:: EXERCISE INSTRUCTIONS ::
Each line below from the one containing "-51,41 +51,42 @@" through the one containing "а также позволяющие</div>" is to be given again exactly, and no line outside that span.

:: DATA SUPPLIED ::
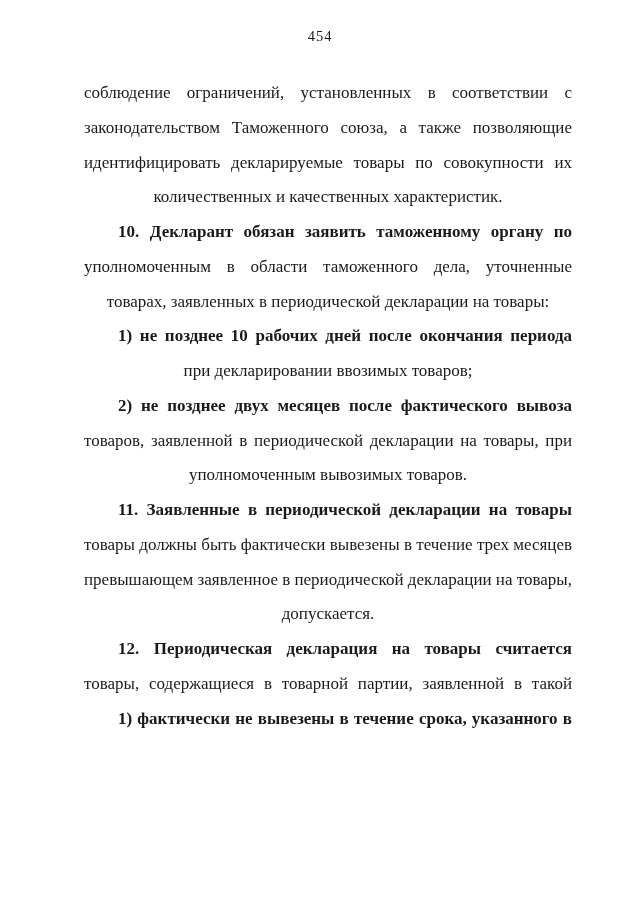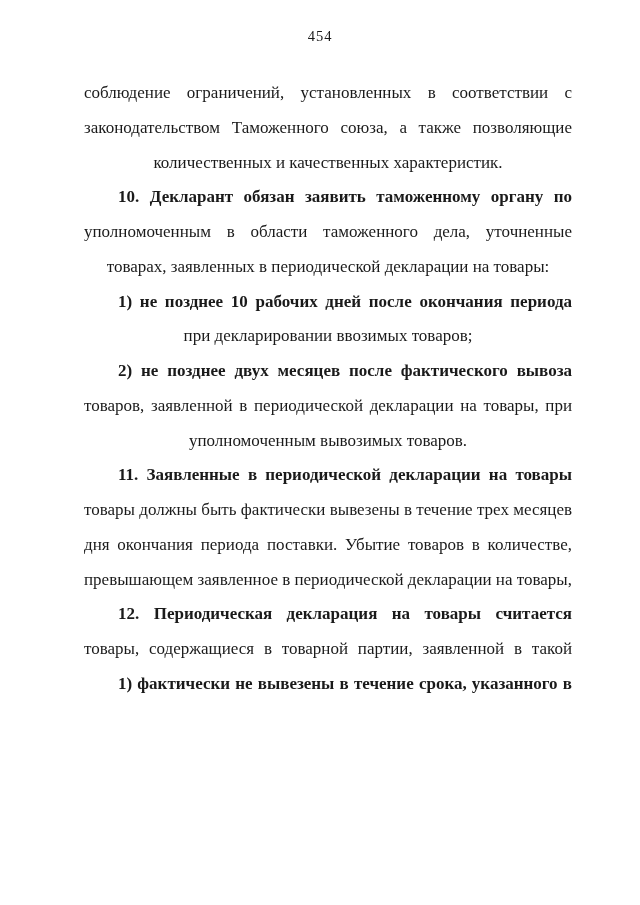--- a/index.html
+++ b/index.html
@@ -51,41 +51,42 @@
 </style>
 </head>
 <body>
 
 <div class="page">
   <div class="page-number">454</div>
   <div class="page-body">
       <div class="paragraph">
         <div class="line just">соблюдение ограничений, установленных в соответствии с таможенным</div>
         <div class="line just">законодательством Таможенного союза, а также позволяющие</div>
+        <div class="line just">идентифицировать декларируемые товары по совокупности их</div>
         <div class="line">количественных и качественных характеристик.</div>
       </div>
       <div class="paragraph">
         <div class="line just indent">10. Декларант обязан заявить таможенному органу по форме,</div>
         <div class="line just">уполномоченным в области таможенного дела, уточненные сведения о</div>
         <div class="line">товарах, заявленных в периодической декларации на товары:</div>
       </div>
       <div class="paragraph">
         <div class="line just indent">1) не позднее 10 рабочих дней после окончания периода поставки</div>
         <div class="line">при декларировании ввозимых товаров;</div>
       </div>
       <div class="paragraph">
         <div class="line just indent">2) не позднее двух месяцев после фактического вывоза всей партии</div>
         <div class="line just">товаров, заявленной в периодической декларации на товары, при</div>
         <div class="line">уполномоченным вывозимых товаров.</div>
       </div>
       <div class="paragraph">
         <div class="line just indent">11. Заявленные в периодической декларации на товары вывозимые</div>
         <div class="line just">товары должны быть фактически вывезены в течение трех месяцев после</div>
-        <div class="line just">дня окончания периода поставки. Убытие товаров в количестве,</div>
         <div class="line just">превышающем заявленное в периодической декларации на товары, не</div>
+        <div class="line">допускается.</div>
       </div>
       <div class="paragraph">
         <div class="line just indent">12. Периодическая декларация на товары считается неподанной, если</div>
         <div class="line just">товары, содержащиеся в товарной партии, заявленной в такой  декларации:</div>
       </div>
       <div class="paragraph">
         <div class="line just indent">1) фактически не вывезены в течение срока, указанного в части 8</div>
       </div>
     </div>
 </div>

:: EXPECTED ANSWER ::
@@ -51,41 +51,42 @@
 </style>
 </head>
 <body>
 
 <div class="page">
   <div class="page-number">454</div>
   <div class="page-body">
       <div class="paragraph">
         <div class="line just">соблюдение ограничений, установленных в соответствии с таможенным</div>
         <div class="line just">законодательством Таможенного союза, а также позволяющие</div>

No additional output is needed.